Task 4: Text Preprocessing (~15%)

Create a section in your notebook called Text Preprocessing.

We are going to performs some topic modelling, but before we can get to that we need to clean our text. As discussed in the topic modelling of Trumps false claims practical I like to create a function that performs most of the text cleaning, and I typically have two functions (Note name change of functions to make their use clearer):

generate_tokens(text, **kwargs)
Takes in raw text (and optional keyword arguments) and converts the raw text to a bag (list) of cleaned tokens. Using steps cleaning, tokenising, striping stop-words, standardising (lemmisation/stemming). (Note in the practical I called this function clean_text.)
generate_ngrams(tokens, **kwargs)
Generate ngrams (usually bigrams or trigrams) from a bag (list) of tokens.

Function `generate_tokens(text, **kwargs)`

In the practical I gave you the template (Note name change)

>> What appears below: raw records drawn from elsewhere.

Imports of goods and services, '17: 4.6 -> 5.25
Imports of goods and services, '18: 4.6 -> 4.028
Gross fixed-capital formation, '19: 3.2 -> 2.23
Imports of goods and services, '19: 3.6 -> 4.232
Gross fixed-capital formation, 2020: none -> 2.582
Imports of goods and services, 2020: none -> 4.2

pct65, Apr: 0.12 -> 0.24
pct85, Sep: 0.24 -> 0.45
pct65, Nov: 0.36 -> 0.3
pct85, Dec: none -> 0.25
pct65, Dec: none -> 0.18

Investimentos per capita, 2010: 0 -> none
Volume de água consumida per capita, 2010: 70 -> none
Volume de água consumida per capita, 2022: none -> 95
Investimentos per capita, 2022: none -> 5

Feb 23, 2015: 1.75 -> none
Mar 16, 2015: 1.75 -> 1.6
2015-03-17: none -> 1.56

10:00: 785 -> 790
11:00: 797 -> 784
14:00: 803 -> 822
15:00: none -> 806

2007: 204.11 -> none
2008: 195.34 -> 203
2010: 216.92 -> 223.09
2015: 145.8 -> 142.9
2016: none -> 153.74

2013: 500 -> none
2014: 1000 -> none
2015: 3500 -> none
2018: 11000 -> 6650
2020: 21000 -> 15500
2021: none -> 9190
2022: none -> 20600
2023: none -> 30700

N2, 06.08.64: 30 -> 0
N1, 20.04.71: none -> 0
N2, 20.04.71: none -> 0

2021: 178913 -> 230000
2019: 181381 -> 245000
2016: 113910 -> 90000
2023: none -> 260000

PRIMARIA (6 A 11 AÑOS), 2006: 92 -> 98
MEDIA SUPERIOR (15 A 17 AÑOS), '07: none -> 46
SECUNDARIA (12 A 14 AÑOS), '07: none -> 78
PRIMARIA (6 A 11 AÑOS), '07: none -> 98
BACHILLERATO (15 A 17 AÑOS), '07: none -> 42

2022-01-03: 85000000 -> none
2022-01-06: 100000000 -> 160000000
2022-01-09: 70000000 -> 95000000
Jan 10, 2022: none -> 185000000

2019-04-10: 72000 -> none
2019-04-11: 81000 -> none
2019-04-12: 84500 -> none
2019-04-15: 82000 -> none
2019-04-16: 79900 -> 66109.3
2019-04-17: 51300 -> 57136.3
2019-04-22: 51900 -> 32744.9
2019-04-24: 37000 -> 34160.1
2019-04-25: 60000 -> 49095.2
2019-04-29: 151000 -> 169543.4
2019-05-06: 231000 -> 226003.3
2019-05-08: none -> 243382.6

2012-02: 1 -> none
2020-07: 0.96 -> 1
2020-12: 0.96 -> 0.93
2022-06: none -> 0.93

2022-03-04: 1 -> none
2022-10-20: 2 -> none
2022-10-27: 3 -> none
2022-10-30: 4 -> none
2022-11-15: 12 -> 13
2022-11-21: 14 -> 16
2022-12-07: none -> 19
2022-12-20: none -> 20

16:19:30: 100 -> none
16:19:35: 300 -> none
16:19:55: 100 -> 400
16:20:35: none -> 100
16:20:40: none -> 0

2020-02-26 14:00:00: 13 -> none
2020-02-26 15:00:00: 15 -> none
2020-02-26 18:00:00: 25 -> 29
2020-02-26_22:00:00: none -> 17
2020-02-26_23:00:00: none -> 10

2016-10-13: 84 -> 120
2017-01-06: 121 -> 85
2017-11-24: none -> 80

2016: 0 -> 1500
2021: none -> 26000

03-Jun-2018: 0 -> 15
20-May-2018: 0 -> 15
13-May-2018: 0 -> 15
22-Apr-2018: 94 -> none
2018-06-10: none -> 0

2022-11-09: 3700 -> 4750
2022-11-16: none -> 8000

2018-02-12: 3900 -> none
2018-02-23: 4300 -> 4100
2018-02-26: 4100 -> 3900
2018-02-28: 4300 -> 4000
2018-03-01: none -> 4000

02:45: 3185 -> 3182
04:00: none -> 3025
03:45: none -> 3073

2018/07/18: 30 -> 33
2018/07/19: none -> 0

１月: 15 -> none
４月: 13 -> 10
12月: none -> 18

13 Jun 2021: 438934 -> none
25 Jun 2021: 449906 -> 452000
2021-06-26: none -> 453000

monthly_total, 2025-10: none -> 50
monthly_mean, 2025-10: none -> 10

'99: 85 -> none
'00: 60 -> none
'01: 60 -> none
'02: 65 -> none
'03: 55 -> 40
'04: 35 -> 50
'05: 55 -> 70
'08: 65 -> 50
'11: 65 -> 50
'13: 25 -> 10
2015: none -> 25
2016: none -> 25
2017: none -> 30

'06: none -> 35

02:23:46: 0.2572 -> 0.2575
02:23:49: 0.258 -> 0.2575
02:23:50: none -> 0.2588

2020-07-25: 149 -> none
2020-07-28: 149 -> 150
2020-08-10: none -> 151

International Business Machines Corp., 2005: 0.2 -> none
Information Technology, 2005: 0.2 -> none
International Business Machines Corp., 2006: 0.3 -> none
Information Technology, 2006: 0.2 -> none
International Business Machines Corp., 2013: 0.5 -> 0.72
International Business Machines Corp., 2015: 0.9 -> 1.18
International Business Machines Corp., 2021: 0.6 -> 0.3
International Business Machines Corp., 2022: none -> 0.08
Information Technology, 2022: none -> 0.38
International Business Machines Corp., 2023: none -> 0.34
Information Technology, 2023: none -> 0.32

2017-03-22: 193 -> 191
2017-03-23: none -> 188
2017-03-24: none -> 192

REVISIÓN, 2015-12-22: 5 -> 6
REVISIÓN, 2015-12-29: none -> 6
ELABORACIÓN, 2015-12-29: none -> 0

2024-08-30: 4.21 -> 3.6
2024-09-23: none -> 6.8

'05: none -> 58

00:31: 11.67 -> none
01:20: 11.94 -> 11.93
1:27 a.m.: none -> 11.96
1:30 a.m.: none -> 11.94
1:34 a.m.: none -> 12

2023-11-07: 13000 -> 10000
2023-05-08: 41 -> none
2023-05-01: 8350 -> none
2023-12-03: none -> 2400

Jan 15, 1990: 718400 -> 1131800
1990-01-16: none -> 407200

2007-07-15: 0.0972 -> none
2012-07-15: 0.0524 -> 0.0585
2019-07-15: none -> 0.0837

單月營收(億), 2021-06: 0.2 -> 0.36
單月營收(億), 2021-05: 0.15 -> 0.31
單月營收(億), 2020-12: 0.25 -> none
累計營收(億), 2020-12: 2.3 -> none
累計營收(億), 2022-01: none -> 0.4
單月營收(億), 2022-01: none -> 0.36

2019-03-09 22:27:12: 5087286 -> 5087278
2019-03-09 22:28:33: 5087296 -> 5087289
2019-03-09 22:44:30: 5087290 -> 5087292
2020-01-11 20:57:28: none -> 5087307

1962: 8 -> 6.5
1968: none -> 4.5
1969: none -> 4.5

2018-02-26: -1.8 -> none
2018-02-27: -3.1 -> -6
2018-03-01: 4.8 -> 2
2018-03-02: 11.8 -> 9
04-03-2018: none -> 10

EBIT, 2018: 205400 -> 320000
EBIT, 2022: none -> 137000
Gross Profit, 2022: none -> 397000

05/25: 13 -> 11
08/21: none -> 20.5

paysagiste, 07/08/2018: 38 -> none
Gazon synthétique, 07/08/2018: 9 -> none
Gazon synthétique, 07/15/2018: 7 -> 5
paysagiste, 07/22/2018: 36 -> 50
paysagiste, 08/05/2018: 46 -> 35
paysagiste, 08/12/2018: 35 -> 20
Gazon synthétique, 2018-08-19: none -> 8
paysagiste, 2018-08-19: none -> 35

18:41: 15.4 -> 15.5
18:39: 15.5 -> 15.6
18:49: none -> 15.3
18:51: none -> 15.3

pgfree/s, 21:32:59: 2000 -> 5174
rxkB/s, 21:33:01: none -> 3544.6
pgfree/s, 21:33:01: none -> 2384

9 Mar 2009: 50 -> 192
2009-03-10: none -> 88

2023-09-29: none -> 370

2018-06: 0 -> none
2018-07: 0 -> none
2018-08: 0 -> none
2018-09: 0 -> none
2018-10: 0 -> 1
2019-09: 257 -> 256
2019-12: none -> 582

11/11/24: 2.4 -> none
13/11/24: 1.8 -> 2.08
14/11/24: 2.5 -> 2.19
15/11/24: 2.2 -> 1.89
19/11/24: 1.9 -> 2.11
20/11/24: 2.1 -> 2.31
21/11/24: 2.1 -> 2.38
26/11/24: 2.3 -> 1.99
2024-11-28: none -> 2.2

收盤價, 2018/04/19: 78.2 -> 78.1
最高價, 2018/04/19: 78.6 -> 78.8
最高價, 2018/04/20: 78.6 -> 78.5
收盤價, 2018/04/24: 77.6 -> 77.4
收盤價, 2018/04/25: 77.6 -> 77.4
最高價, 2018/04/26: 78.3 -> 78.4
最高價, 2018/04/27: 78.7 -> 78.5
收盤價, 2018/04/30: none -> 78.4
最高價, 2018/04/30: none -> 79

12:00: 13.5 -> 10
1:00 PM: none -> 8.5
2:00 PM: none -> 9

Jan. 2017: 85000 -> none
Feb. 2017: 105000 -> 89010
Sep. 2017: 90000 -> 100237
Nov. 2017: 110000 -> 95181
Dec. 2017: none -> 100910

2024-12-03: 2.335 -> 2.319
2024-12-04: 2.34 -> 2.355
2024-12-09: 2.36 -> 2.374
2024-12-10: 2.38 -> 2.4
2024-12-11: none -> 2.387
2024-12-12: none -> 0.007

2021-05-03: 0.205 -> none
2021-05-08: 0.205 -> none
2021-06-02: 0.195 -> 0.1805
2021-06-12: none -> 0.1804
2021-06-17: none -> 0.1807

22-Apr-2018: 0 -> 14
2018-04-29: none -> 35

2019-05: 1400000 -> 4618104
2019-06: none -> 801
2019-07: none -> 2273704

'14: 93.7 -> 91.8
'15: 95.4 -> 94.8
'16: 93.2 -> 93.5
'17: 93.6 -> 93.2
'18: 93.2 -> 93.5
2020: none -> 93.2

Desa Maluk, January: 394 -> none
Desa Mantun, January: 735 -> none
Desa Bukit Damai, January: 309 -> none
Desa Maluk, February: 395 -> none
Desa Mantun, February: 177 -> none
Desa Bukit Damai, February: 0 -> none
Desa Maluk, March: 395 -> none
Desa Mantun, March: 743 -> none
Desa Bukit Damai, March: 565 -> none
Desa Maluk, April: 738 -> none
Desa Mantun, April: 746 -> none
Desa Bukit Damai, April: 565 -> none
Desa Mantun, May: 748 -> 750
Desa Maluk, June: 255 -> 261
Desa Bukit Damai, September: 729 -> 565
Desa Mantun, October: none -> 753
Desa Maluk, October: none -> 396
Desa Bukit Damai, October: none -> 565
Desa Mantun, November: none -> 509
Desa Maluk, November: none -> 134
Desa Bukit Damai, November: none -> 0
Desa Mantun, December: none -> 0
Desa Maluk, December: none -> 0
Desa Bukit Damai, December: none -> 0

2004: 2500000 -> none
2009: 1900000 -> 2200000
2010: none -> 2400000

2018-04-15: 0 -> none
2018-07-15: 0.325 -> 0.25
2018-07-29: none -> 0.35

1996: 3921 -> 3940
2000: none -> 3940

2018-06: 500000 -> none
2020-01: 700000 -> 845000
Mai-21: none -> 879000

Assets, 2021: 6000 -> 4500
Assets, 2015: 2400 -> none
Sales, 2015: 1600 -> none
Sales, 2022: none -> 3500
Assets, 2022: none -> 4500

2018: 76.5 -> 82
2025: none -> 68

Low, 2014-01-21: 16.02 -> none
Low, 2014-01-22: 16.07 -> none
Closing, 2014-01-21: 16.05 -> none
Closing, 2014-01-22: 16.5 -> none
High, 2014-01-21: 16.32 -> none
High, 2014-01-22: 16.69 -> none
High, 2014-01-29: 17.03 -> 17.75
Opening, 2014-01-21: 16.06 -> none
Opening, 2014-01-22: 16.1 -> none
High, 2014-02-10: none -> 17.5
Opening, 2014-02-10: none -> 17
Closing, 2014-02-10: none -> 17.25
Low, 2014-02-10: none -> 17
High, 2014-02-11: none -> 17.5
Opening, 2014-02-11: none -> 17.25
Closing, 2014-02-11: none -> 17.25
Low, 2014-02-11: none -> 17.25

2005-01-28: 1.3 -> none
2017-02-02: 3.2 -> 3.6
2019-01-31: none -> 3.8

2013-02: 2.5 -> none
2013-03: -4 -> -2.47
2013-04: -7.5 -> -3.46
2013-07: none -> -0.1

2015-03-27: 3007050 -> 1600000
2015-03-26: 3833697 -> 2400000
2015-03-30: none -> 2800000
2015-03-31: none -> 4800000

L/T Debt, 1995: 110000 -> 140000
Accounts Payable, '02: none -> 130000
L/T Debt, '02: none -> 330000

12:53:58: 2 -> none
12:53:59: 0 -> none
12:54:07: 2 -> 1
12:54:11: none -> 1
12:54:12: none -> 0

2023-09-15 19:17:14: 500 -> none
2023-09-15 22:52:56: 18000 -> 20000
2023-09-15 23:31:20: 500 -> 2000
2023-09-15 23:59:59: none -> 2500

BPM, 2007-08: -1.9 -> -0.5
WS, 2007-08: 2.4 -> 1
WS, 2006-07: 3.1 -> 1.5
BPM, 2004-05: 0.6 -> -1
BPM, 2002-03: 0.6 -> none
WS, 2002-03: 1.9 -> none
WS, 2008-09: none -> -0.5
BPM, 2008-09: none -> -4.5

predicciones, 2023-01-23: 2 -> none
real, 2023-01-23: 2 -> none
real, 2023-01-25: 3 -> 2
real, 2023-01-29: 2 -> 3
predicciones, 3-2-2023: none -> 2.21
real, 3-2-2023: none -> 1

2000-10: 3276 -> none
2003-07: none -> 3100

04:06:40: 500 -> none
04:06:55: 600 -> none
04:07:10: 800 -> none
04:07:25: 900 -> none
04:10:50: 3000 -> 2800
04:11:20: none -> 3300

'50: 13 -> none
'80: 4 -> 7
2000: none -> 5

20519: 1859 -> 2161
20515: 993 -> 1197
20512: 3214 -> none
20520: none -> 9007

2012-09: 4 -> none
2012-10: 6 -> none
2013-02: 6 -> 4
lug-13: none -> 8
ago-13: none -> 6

def generate_tokens(text, lower=True, min_token_len=0):
    """
    Given a string, separate into tokens and clean. Return list of tokens.
    """

    # lower case
    text = text.lower() if lower else text 

    # TODO 
    # tokenize text
    # drop stop-words and punctuation (see string.punctuation)
    # lemmatize each token
    # drop tokens less than min_token_len

    return clean_text

and during the lab we implemented the following

import string
import nltk 

# stopwords
default_stopwords = nltk.corpus.stopwords.words('english')

# lemmatizer
from nltk.stem import WordNetLemmatizer
lemmatizer = WordNetLemmatizer()


def generate_tokens(text, lower=True, min_token_len=0):
    """
    Given a string, separate into tokens and clean. Return list of tokens.
    """

    # lower case
    text = text.lower() if lower else text 

    # tokenize text
    tokens = nltk.word_tokenize(text)

    # drop stop-words and punctuation (see string.punctuation)
    tokens = [t for t in tokens if t not in default_stopwords and t not in string.punctuation ]

    # lemmatize each token
    tokens = [lemmatizar.lemmatize(t) for t in tokens]

    # drop tokens less than min_token_len
    if min_token_length>0:
        tokens = [t for t in tokens if len(t)>=min_token_length]

    return tokens

If we define a small set of sample text, such as

sample_text = [
    "The movie was crap ",
    "The book was kind of good.",
    "A really bad, horrible book. 🤨", 
    "Today sux", 
    "Today kinda sux! But I'll get by, lol 😃",
    "sentiment analysis is shit. ",
    "sentiment analysis is the shit.",
    "I like to hate Michael Bay films, but I couldn't fault this one",
]

we can text this function, as follows

for text in sample_text:
    tokens = generate_tokens(text, min_token_length=4)
    print(f"{text}\n\t{tokens}")

to get output

The movie was crap 
    ['movie', 'crap']
The book was kind of good.
    ['book', 'kind', 'good']
A really bad, horrible book. 🤨
    ['really', 'horrible', 'book']
Today sux
    ['today']
Today kinda sux! But I'll get by, lol 😃
    ['today', 'kinda']
sentiment analysis is shit. 
    ['sentiment', 'analysis', 'shit']
sentiment analysis is the shit.
    ['sentiment', 'analysis', 'shit']
I like to hate Michael Bay films, but I couldn't fault this one
    ['like', 'hate', 'michael', 'film', 'could', 'fault']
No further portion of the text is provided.